Recorded data Start Marker

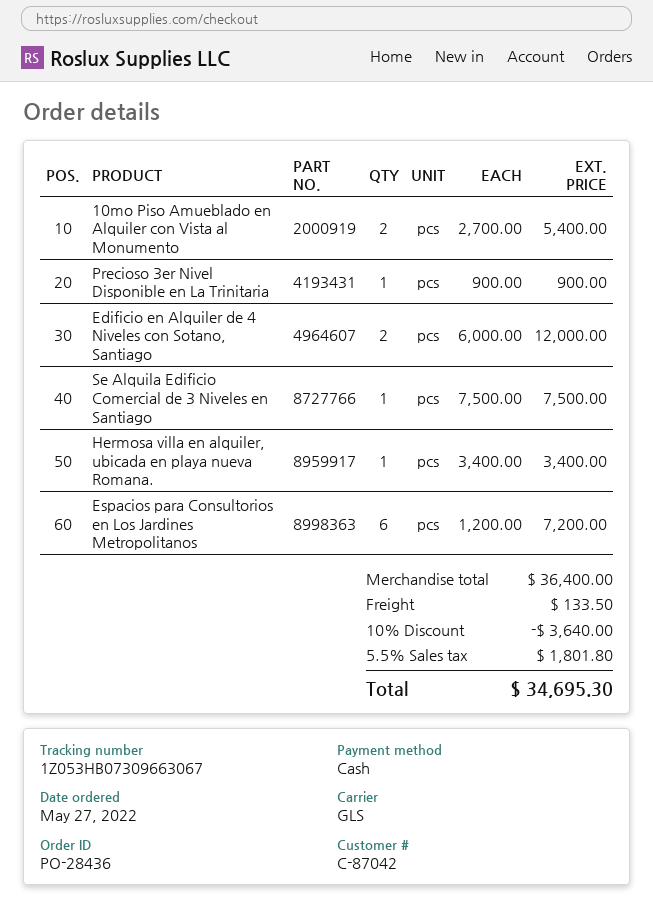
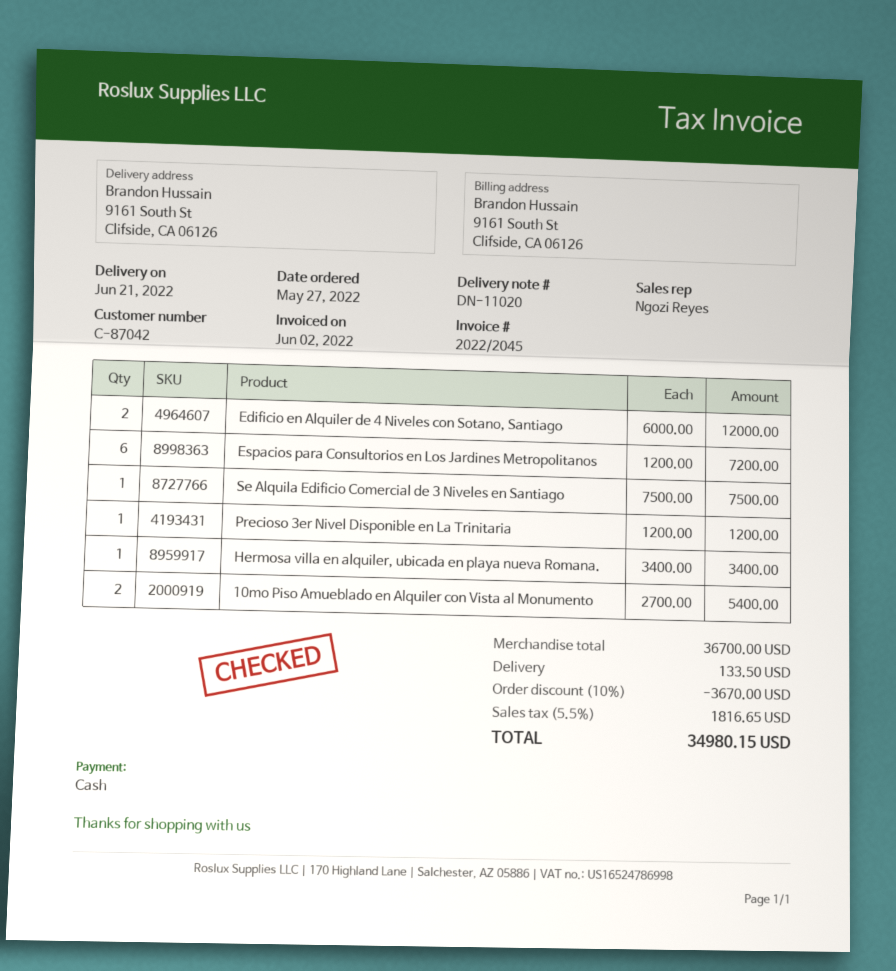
Precioso 3er Nivel Disponible en La Trinitaria: 1 x 900.00 = 900.00 -> 1 x 1200.00 = 1200.00
subtotal: 36400.00 -> 36700.00
discount: 10% = 3640.00 -> 10% = 3670.00
tax: 5.5% = 1801.80 -> 5.5% = 1816.65
total: 34695.30 -> 34980.15

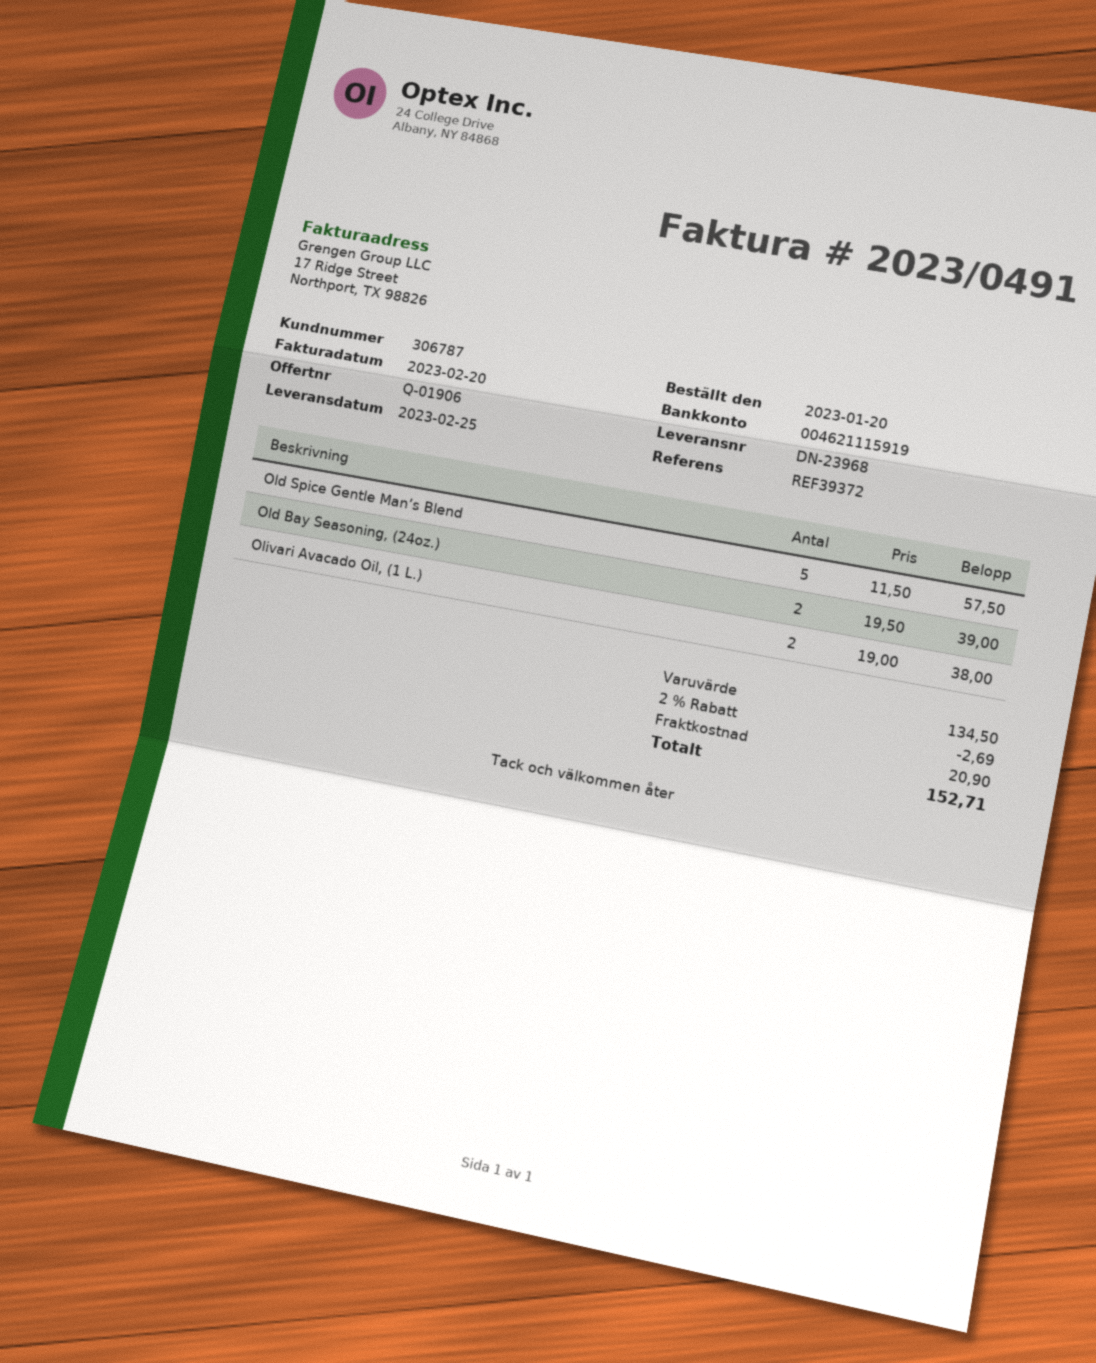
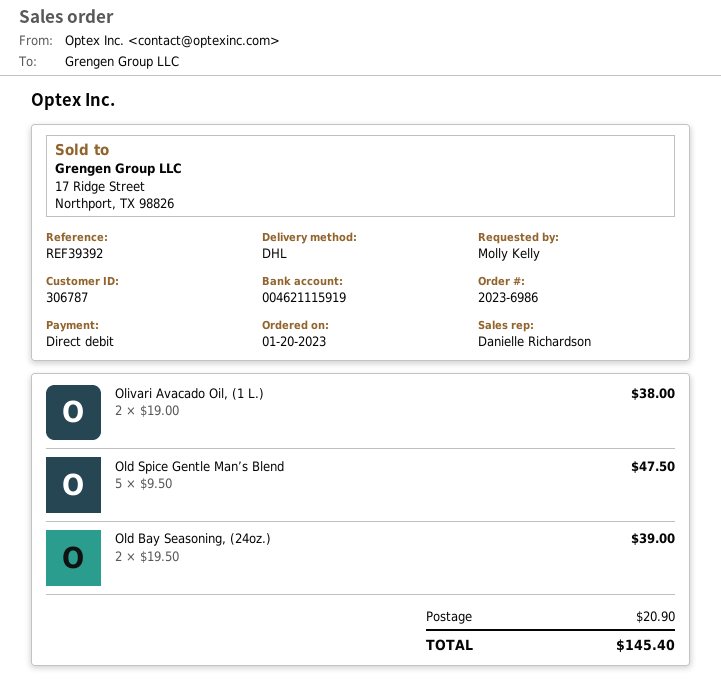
reference: REF39372 -> REF39392
Old Spice Gentle Man’s Blend: 5 x 11.50 = 57.50 -> 5 x 9.50 = 47.50
discount: 2% = 2.69 -> none
total: 152.71 -> 145.40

Recorded data End Marker

What to work on
Please show the lines of the material that contain the string "discount".

Answer below
discount: 10% = 3640.00 -> 10% = 3670.00
discount: 2% = 2.69 -> none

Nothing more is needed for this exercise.